Viaro chief accused of forgery and stealing €144mn in London lawsuit
The chief executive of a North Sea oil and gas group faked bank statements and forged board documents to steal at least €143.8mn, according to a London lawsuit filed by his former company and backer of an Iranian petrochemicals maker.
The High Court claim is one of several legal battles around the world that have entangled Francesco Mazzagatti, an Italian national who is the chief executive and majority owner of Viaro Energy. The company, and Mazzagatti, became significant players in the UK energy market after it bought RockRose, a listed group with assets in the UK and Dutch North Sea, for £247mn in cash in 2020.
Mazzagatti, and Viaro’s chief financial officer, Francesco Dixit Dominus, are being sued in London by the Singaporean trading company that Mazzagatti once owned, Alliance Petrochemical & Investment (API). It claims its former boss may have “used at least part of the misappropriated funds to acquire a majority share in RockRose Energy”.
Mazzagatti and Dixit Dominus deny the claims.
API — where Mazzagatti was chief executive between July 2018 and September 2020, according to the company — part-owns the Mehr Petrochemical Company (MHPC) in Iran and is a distributor of its products, such as polyethylene.

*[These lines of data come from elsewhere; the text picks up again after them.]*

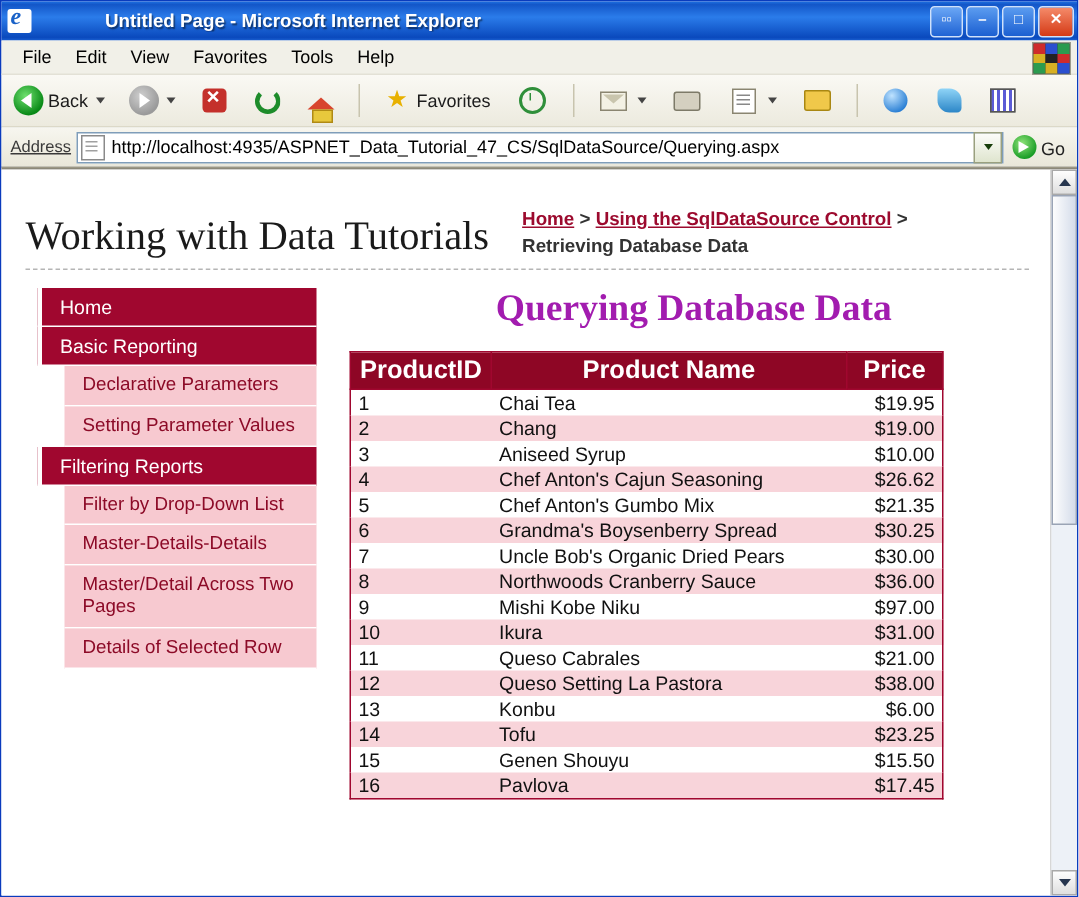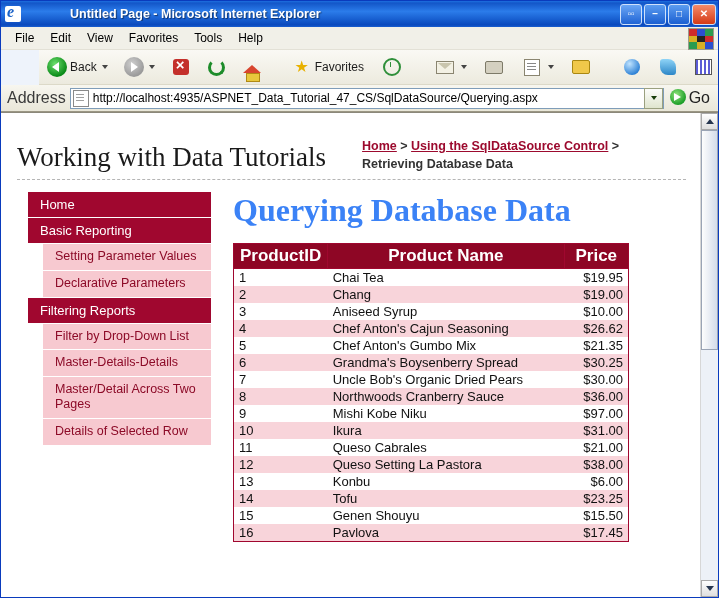"Back" .toolbar { margin-left: 38px -> none }
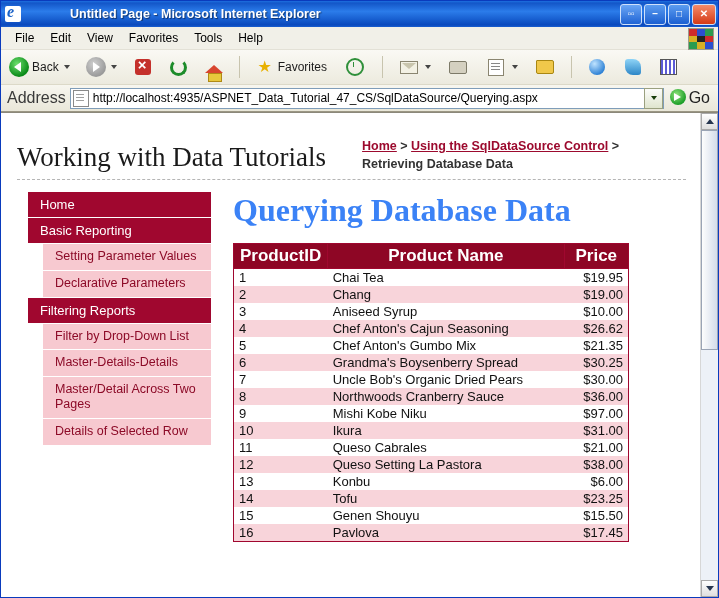"Address" .addrbar .lbl { font-size: 16px -> 11px; text-decoration: none -> underline }
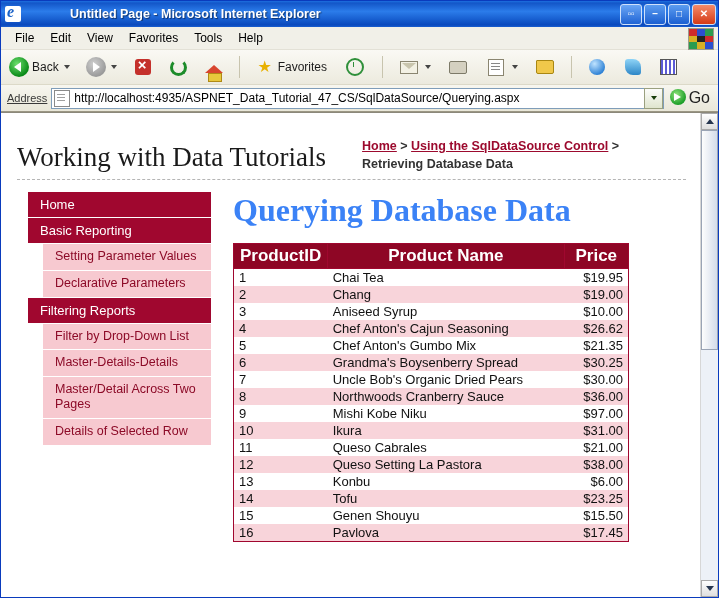"Go" .go-btn { align-items: flex-start -> flex-end; font-size: 16px -> 12px }
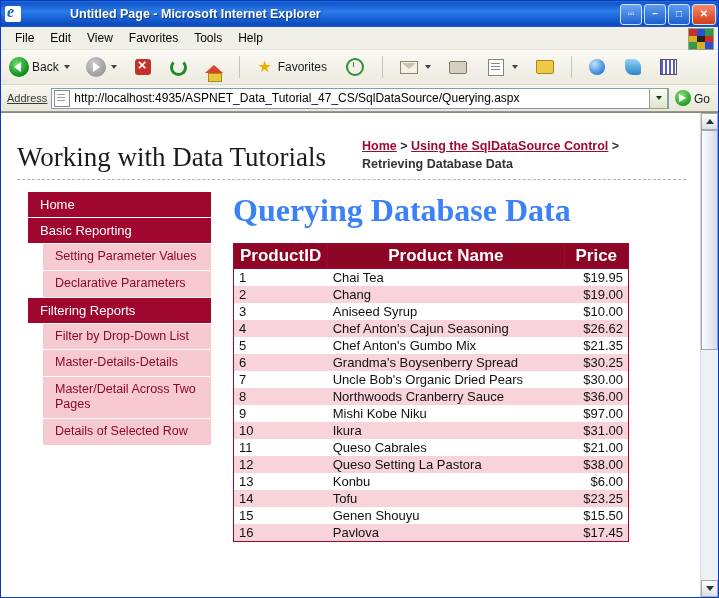"Home > Using the SqlDataSource" .breadcrumb { margin-left: 36px -> 22px }
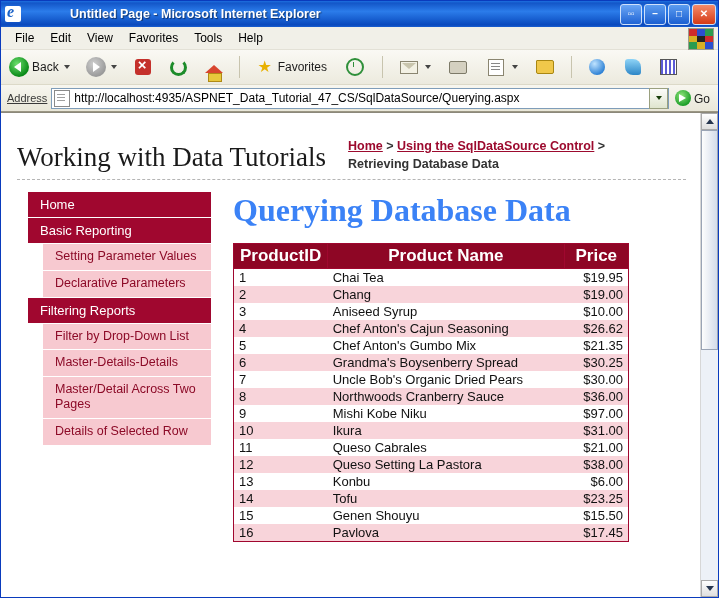"Querying Database Data" .main h1 { color: #3b82f6 -> #a21caf; font-size: 32px -> 25px; text-align: none -> center }
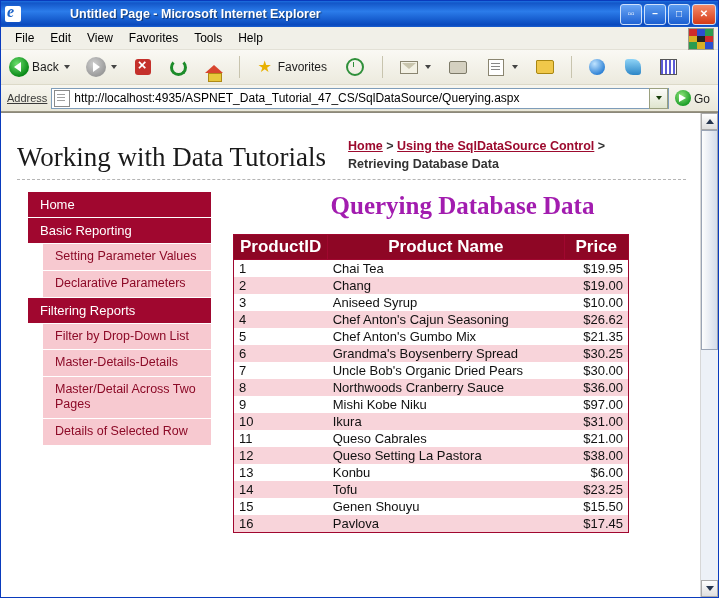"Setting Parameter Values" div.menu-sub { order: before "Declarative Parameters" -> after "Declarative Parameters" }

Just months after becoming chief executive, Mazzagatti incorporated a new company, Alliance Petrochemicals Trading (APT), in the Gulf state of Sharjah “without the knowledge of API’s other directors”, the company alleges in the London lawsuit.
He then faked a board resolution authorising him to open APT bank accounts with himself as the sole signatory. Customers of API then paid into a string of accounts across Singapore and the United Arab Emirates that were set up and controlled by Mazzagatti and Dixit Dominus, in exchange for products from the Iranian company, MHPC, according to the claim.
“The full extent of the fraud carried out by the defendants is not known to the claimant,” API alleges. But it calculates that at least €143,808,798.66 was misappropriated, which the company says represents the total amount owed to MHPC by API by August 2023 in exchange for its petrochemicals.
API claims the pair covered up the misappropriation through “false representations” to the board. In 2021, following a meeting in Dubai, Mazzagatti “produced a false bank statement” to show that there was a balance of nearly Dh100mn (€25.8mn) being held in an account in the UAE. He had previously told API’s other directors that the instability in the Middle East meant it was “better for the funds owed to MHPC to be held outside Iran”.
A court in Tehran already ruled in May 2023 that MHPC should not deliver any more products to API and that API owed the Iranian company approximately $170mn, according to the London lawsuit.
The High Court claim also alleges that Mazzagatti may have “used at least part of the misappropriated funds to acquire a majority share in RockRose Energy”. To help secure the deal, Viaro relied on a £250mn loan guarantee from Sheikh Zayed bin Surror bin Mohammed Al Nahyan, a member of the Abu Dhabi royal family, according to the claim.
This helped calm objections from Taqa — Abu Dhabi’s state-owned electricity and water company, which was involved in a joint venture with RockRose — that Viaro would use RockRose’s cash balances to pay for the deal, leaving the North Sea company unable to meet its liabilities, including the decommissioning costs of the joint ventures, the claim alleges.
Subsequently, RockRose went on to loan approximately £202mn to Viaro to fund the deal, with the remainder of the £247mn purchase price being made up from the misappropriated funds, the claim alleges. This is denied by Mazzagatti.
Taqa has since brought a separate claim in the High Court against Viaro and Mazzagatti, along with other defendants, alleging that RockRose declared an $84mn dividend shortly before selling an oilfield for $1 without the means to meet its liabilities. The defendants deny the claims in the Taqa lawsuit. There is yet to be a judgment.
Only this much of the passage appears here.